England adds some flair to obituaries

November 11th, 2009 Jake Bressler No comments

We have discovered that in England, people love their obituaries. Obits have long been large sources of traffic and readership for English newspapers. In contrast to the American style, obits originating in England can be saucy and/or sarcastic, depending on the author’s mood. The tone does not always have to be totally sympathetic or even kind, and the principles of detailed storytelling are usually prioritized higher than simply stating the facts and important events of a person’s life. Take for example the beginning of this obituary of Gavin Hodge, a celebrity hair dresser:

Gavin Hodge, who has died aged 65, was one of the first celebrity hairdressers, and became known as much for his sexual conquests as for his skills with the scissors; his era was the 1960s and 1970s, when the crimper emerged from the shadows of the salon to become a sought-after man about town.

Also, here is an excerpt from the an obit written for British Manjor-General Ken Perkins:

There were some who thought that Perkins might have climbed higher were it not for his uncompromising nature: he was never afraid to go out on a limb or to ruffle feathers by questioning the official line.

Is this more honest style of obit reporting beneficial?

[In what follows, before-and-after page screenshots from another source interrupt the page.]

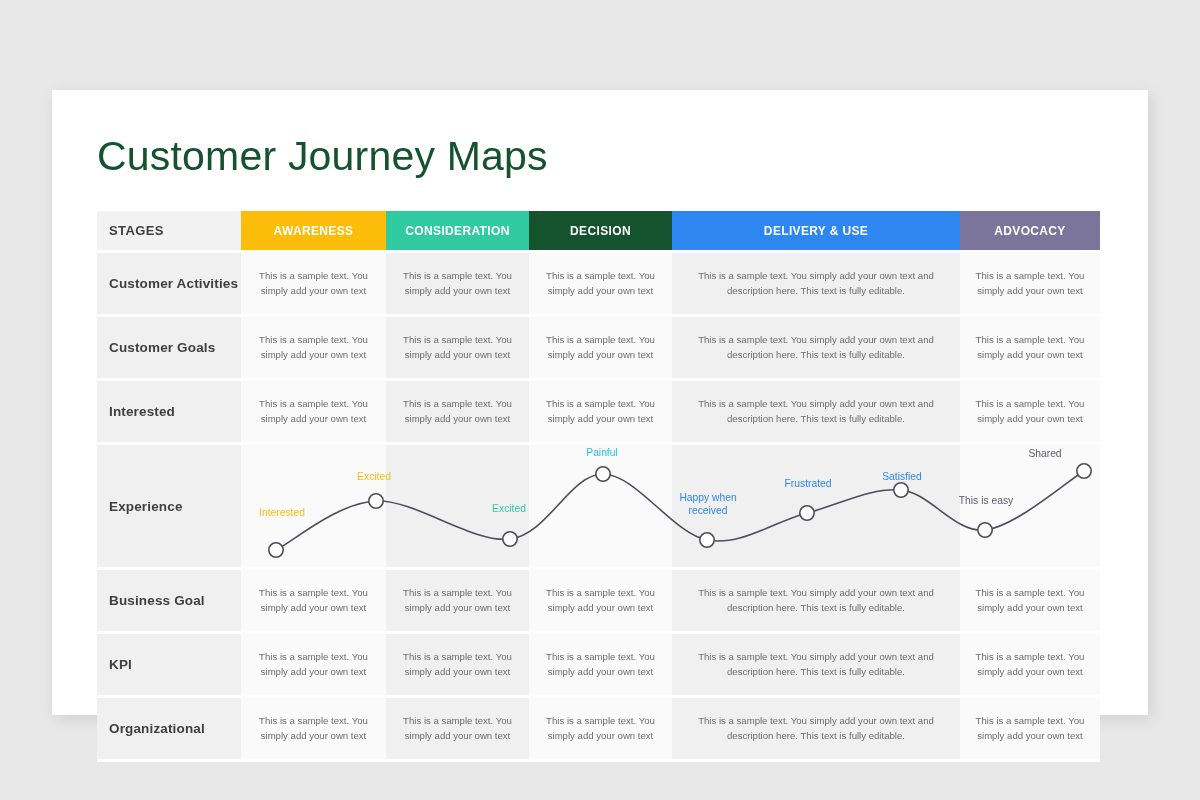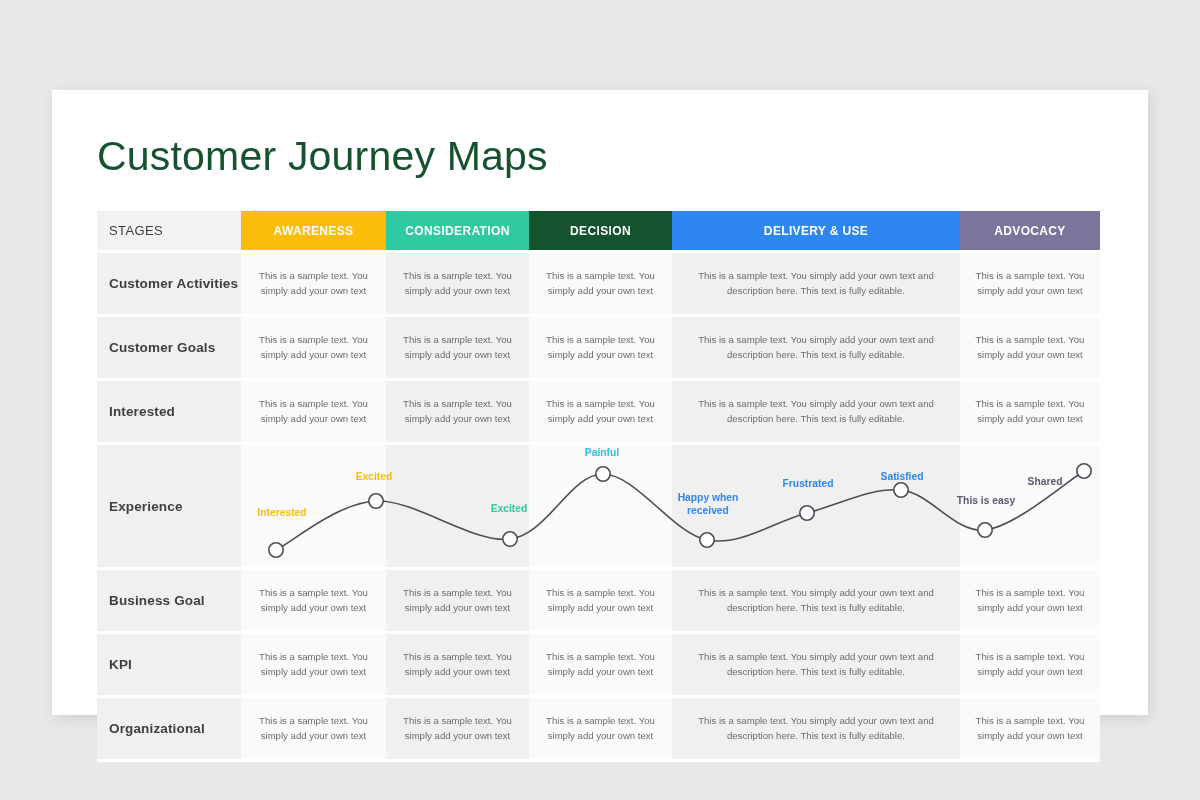--- a/index.html
+++ b/index.html
@@ -65,21 +65,21 @@
     font-weight: bold;
     color: #ffffff;
     letter-spacing: 0.35px;
     white-space: nowrap;
   }
   .hdr-stages {
     height: 39px;
     background: #f2f2f2;
     color: #3f3f3f;
     font-size: 13px;
-    font-weight: normal;
+    font-weight: bold;
     letter-spacing: 0.4px;
     text-align: left;
     padding-left: 12px !important;
   }
 
   
   .rowlabel {
     background: #f0f0f0;
     color: #3f3f3f;
     font-size: 13.5px;
@@ -108,21 +108,21 @@
   .gap td { height: 3px; background: #ffffff; padding: 0 !important; }
   .gapcell { background: #ffffff !important; }
 
   
   #exp-canvas { position: relative; width: 100%; height: 122px; }
   #exp-svg { position: absolute; left: 0; top: 0; }
 
   .exp-label {
     position: absolute;
     font-size: 10.3px;
-    font-weight: bold;
+    font-weight: normal;
     white-space: nowrap;
     line-height: 1.22;
     transform: translateX(-50%);
   }
   .exp-label.two-line { white-space: normal; text-align: center; width: 86px; }
 </style>
 </head>
 <body>
 
 <div id="slide">
@@ -225,21 +225,21 @@
                 <circle cx="843" cy="26" r="7.2" fill="#ffffff" stroke="#4d4d57" stroke-width="1.6"></circle>
               </svg>
               <div class="exp-label" style="left: 41px; top: 62px; color: rgb(251, 188, 10);">Interested</div>
               <div class="exp-label" style="left: 133px; top: 26px; color: rgb(251, 188, 10);">Excited</div>
               <div class="exp-label" style="left: 268px; top: 58px; color: rgb(49, 201, 160);">Excited</div>
               <div class="exp-label" style="left: 361px; top: 2px; color: rgb(43, 192, 222);">Painful</div>
               <div class="exp-label two-line" style="left: 467px; top: 47px; color: rgb(46, 134, 240);">Happy when received</div>
               <div class="exp-label" style="left: 567px; top: 33px; color: rgb(46, 134, 240);">Frustrated</div>
               <div class="exp-label" style="left: 661px; top: 6px; color: rgb(46, 134, 240); margin-top: 20px;">Satisfied</div>
               <div class="exp-label" style="left: 745px; top: 50px; color: rgb(91, 90, 110);">This is easy</div>
-              <div class="exp-label" style="left: 804px; top: 3px; color: rgb(91, 90, 110); margin-top: 28px;">Shared</div>
+              <div class="exp-label" style="left: 804px; top: 3px; color: rgb(91, 90, 110);">Shared</div>
             </div>
           </td>
         </tr>
         <tr class="gap">
           <td></td>
           <td></td>
           <td></td>
           <td></td>
           <td></td>
           <td></td>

ED: Also take a look at Ming’s fine post on world obituaries, which includes a section about those in Britain.

Tracing the dawn of the eloquent obituary

November 2nd, 2009 Chris Deaton No comments
(John Thadeus Delane, courtesy of Wikipedia commons)

(John Thadeus Delane, courtesy of Wikipedia commons)

Kate and I had a brief, affable back and forth during discussion last week about the historical tone of obituaries — i.e., “Was the content presented directly and concisely or expressively and at length?”

Research has shown that obits have been on a creative upswing since their inception at the dawn of the printing press, beginning as short [death] notices and transforming into storytelling tools a few hundred years afterward.  Pinning down where and when this revolution took place was a much easier task than expected, and there was one particular man to thank.

A Google Archive search of the obituary’s history, though surely imperfect and hardly scientific, reveals a timeline increasingly populated by the mid- to late-1800s.  Per a bit of research, there was a name in journalism that, not coincidentally, was prevalent in regards to obit writing during that period: John Thadeus Delane, editor of The Times of London from 1841-77.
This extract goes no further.